BEGIN Supplied records

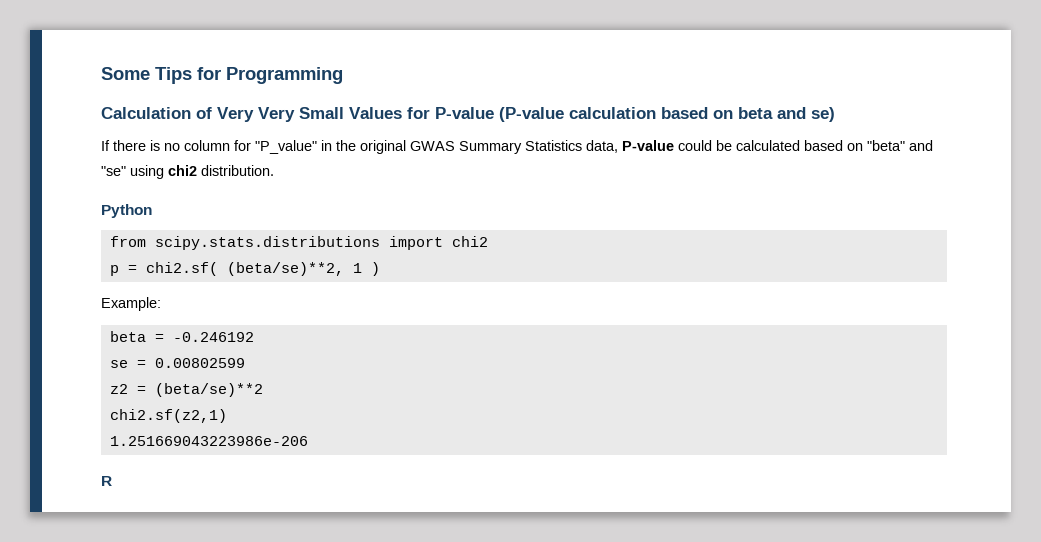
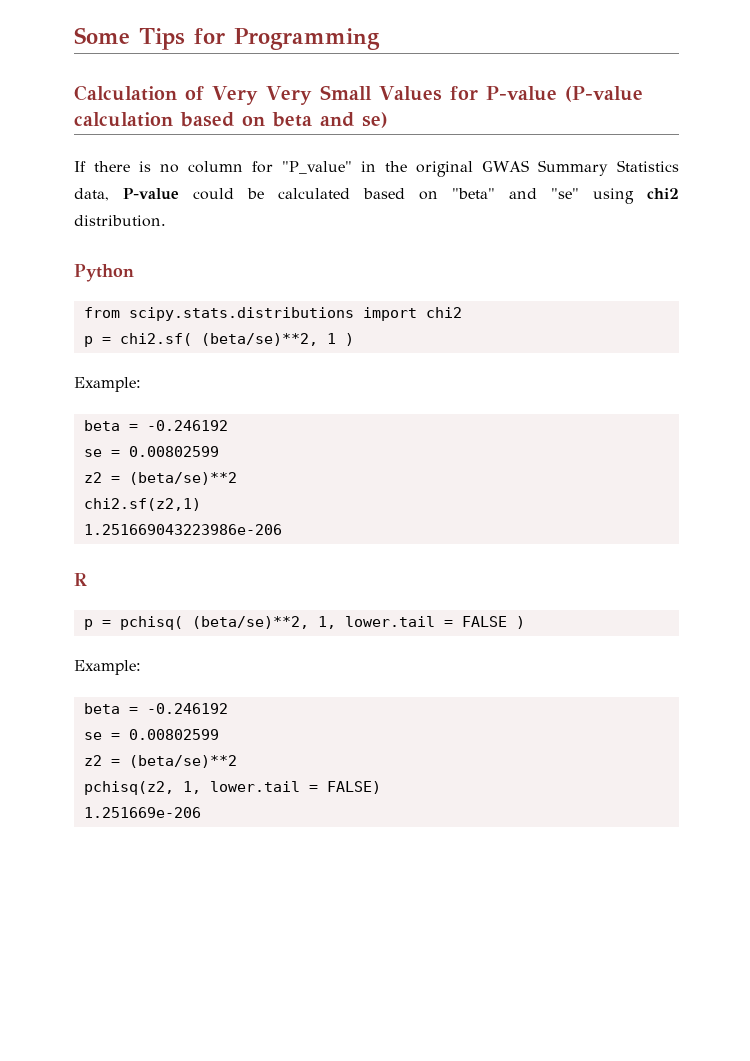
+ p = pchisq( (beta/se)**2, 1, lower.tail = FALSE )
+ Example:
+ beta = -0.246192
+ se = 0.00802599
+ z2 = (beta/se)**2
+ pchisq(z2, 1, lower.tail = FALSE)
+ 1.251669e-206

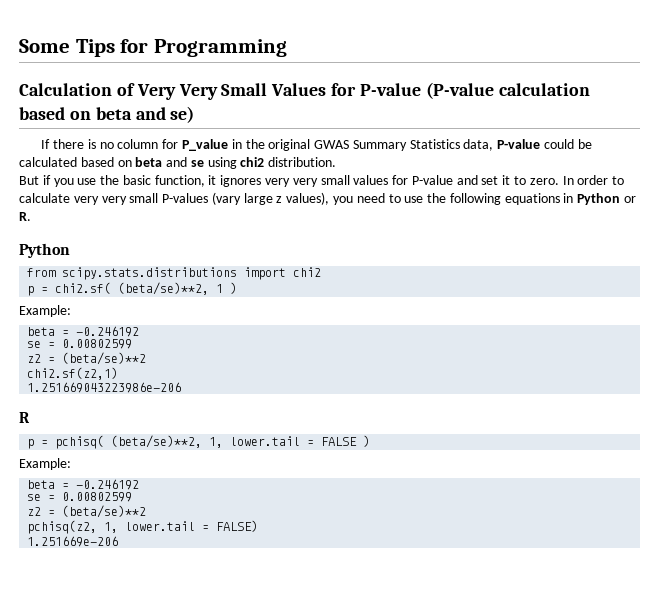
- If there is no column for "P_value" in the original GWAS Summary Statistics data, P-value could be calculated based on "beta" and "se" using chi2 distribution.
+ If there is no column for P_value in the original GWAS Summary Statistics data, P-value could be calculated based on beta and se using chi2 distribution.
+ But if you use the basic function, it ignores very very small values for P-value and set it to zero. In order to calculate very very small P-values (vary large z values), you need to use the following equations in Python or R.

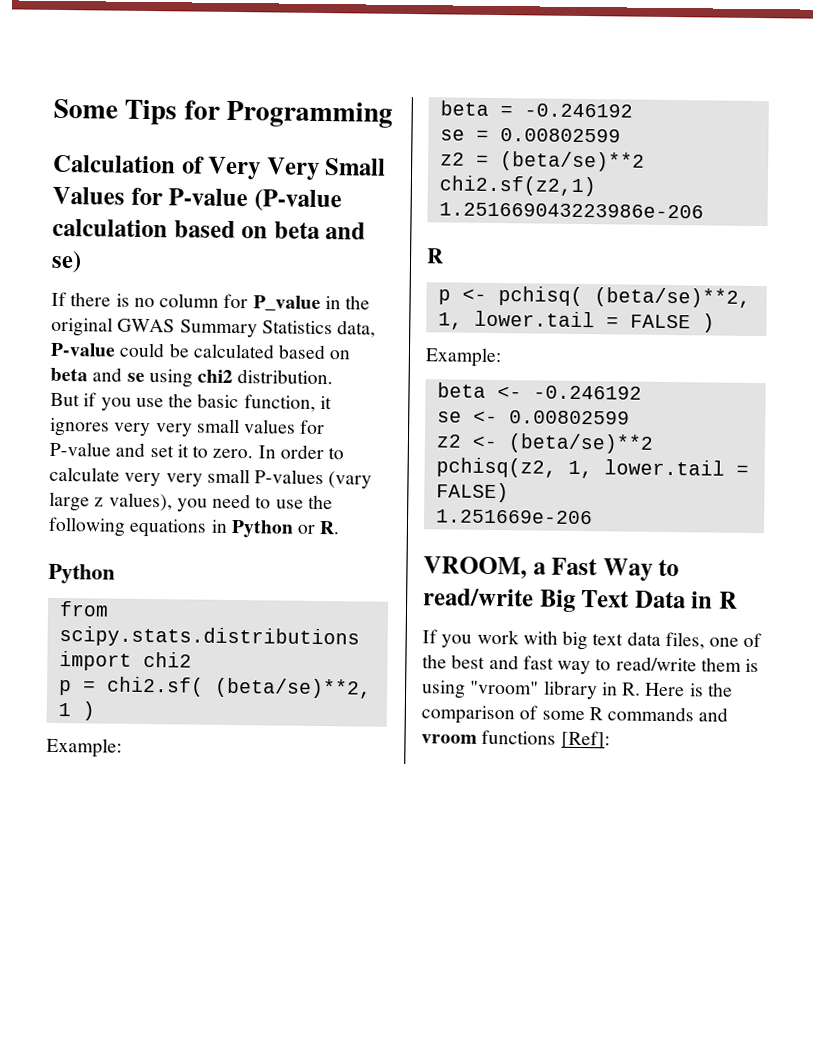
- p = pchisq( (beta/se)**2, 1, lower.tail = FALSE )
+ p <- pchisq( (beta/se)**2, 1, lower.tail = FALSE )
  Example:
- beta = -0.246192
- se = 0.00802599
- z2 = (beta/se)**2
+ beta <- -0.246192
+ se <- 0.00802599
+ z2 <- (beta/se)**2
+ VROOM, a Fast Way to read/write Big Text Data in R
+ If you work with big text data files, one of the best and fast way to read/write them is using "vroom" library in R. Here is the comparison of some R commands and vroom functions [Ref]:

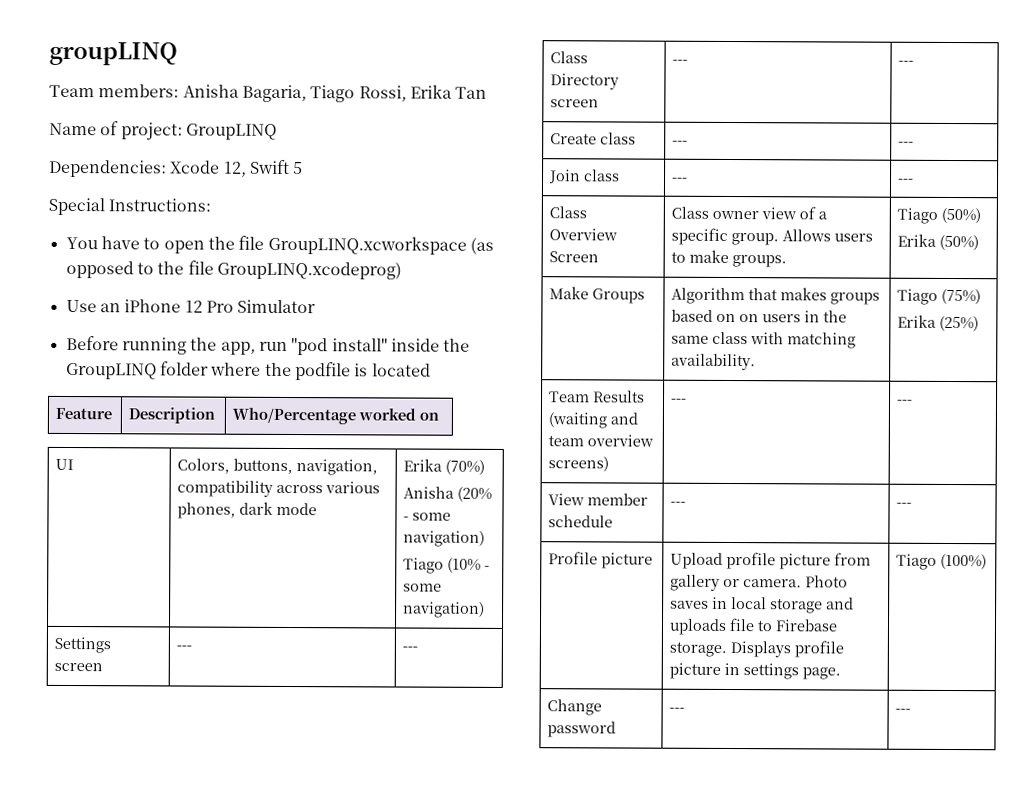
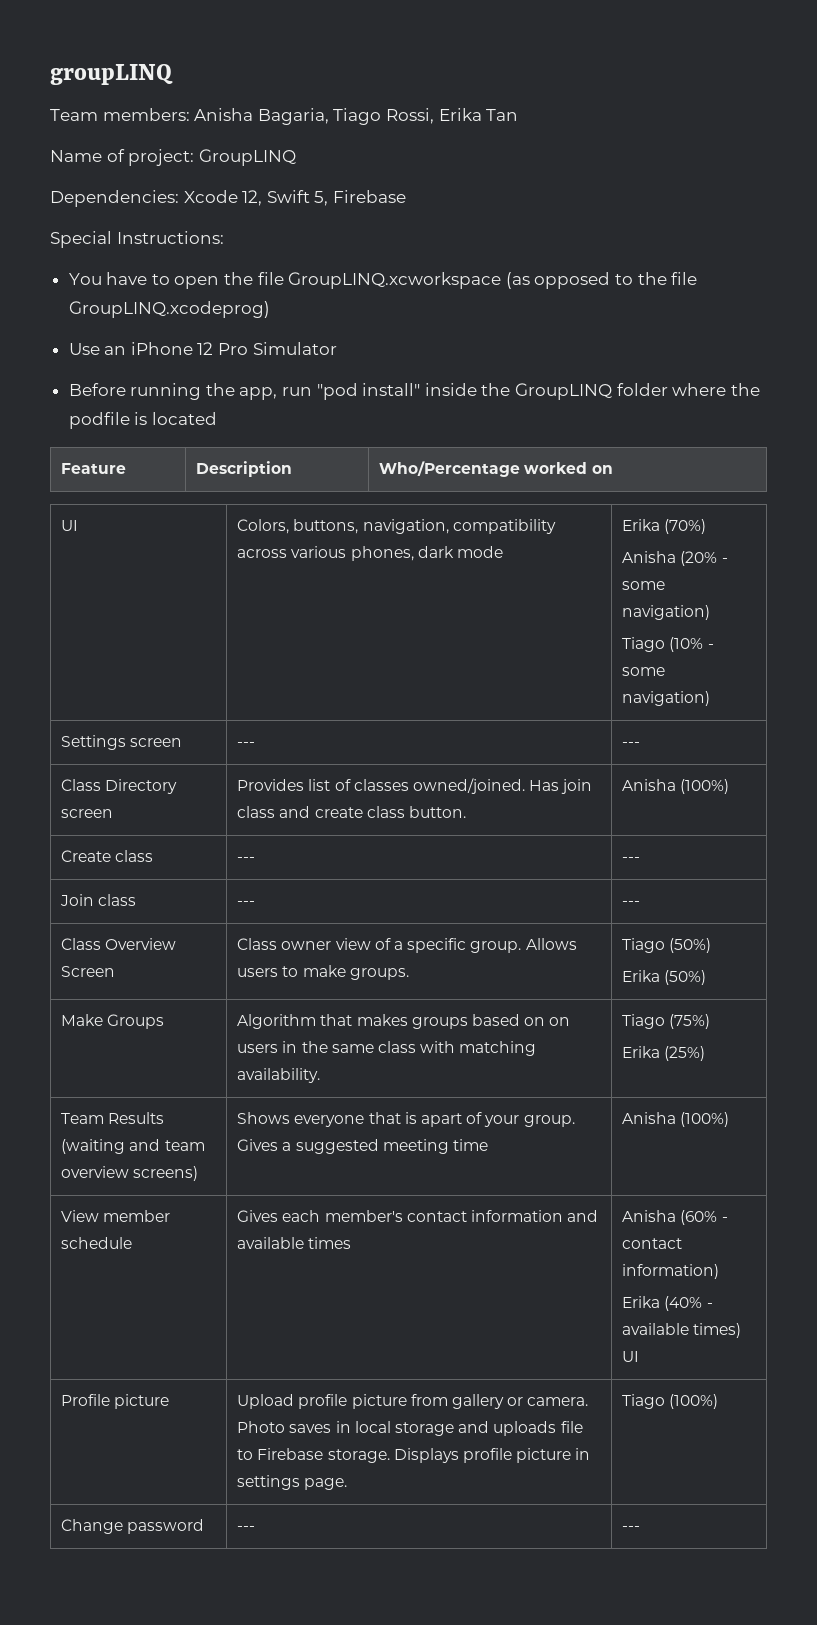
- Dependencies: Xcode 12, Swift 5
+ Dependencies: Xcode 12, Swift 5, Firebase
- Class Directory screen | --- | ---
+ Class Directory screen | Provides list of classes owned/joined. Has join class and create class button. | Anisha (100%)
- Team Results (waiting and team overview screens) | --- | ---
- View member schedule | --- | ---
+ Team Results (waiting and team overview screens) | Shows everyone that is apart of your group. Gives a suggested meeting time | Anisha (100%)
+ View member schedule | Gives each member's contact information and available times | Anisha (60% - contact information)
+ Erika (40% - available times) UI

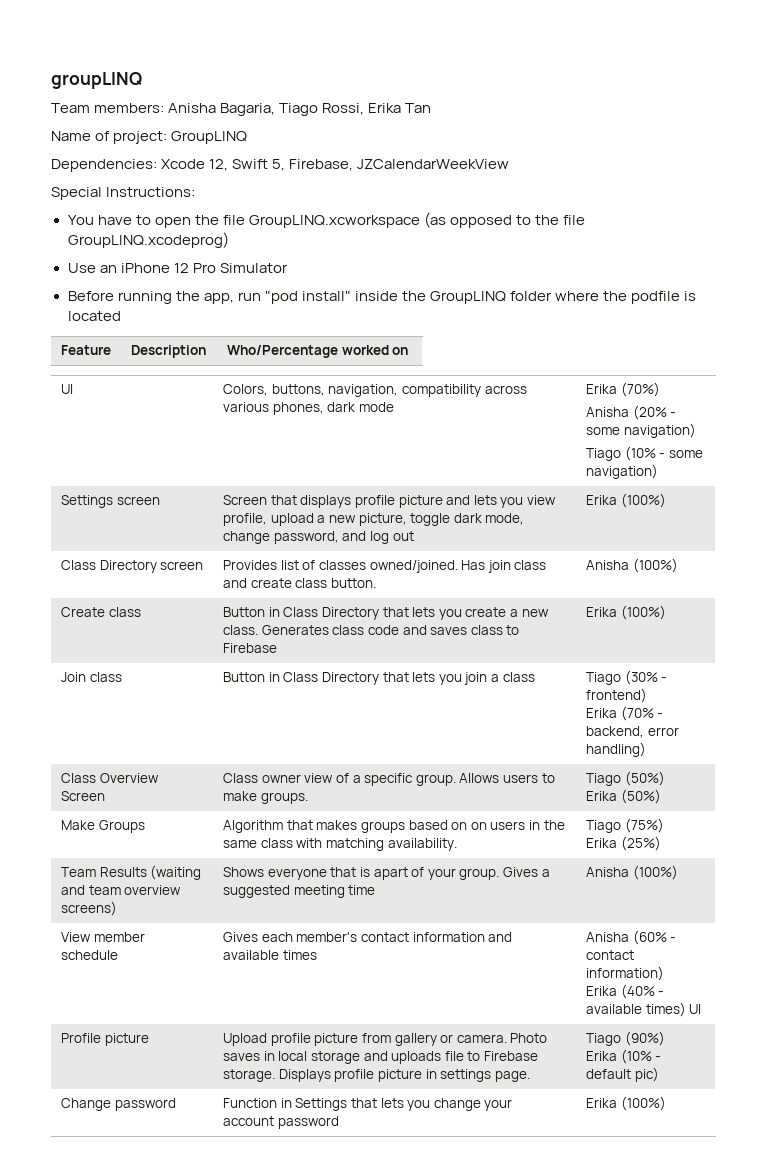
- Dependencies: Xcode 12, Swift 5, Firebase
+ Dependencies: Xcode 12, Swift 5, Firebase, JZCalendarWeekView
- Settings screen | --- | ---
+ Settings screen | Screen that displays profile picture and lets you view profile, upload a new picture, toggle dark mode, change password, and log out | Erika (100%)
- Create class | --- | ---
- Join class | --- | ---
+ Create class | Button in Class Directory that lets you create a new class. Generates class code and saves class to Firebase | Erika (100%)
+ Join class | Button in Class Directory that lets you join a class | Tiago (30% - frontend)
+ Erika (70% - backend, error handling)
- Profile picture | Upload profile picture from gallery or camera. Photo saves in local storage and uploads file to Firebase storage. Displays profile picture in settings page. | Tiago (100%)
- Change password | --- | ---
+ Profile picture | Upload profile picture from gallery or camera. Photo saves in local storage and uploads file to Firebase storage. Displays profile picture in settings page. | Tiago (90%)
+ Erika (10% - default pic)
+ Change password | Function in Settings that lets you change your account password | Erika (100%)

END Supplied records
BEGIN Supplied records

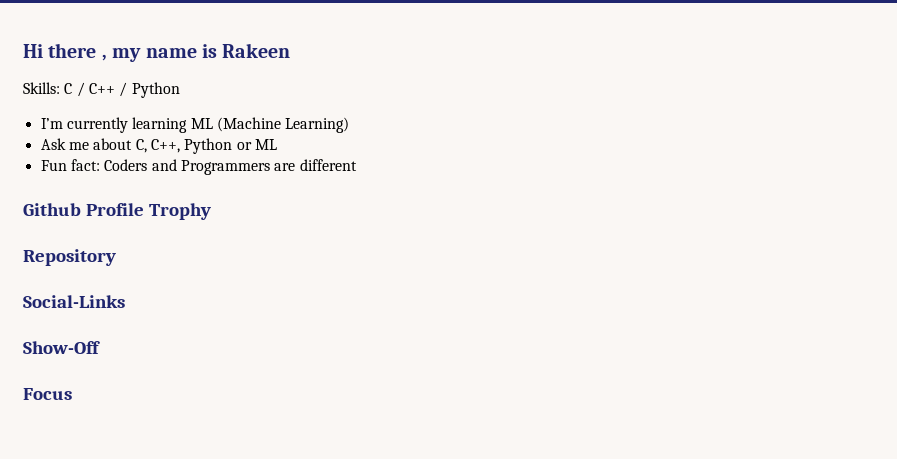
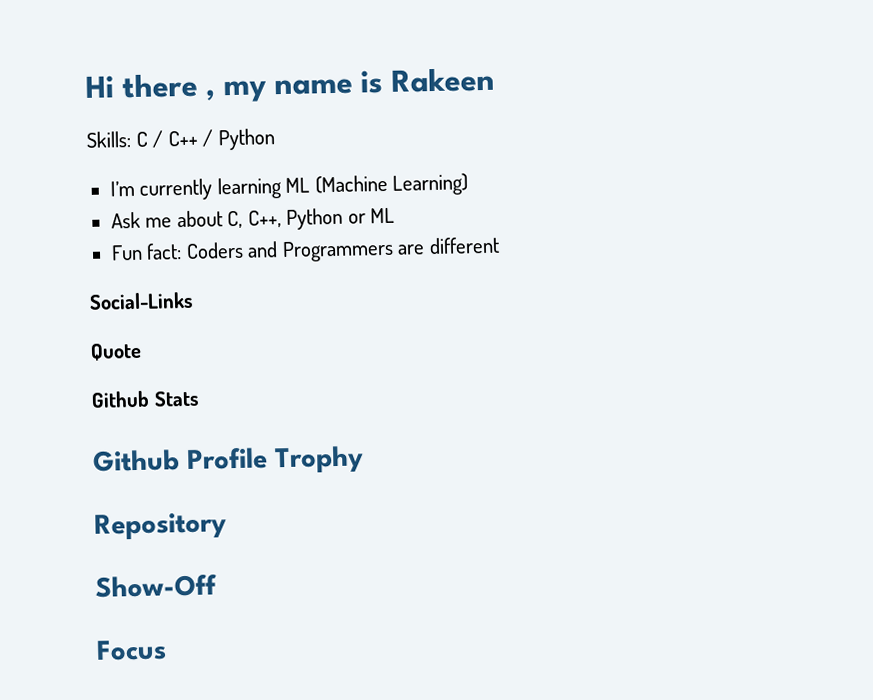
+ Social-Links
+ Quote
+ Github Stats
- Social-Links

END Supplied records

## Exercise
Leave the pictures out. Output, exactly, the lines of the material above starting at the line containing "time | Anisha (100%)" and ending at the line containing "- Join class".

## Response below
+ Team Results (waiting and team overview screens) | Shows everyone that is apart of your group. Gives a suggested meeting time | Anisha (100%)
+ View member schedule | Gives each member's contact information and available times | Anisha (60% - contact information)
+ Erika (40% - available times) UI

- Dependencies: Xcode 12, Swift 5, Firebase
+ Dependencies: Xcode 12, Swift 5, Firebase, JZCalendarWeekView
- Settings screen | --- | ---
+ Settings screen | Screen that displays profile picture and lets you view profile, upload a new picture, toggle dark mode, change password, and log out | Erika (100%)
- Create class | --- | ---
- Join class | --- | ---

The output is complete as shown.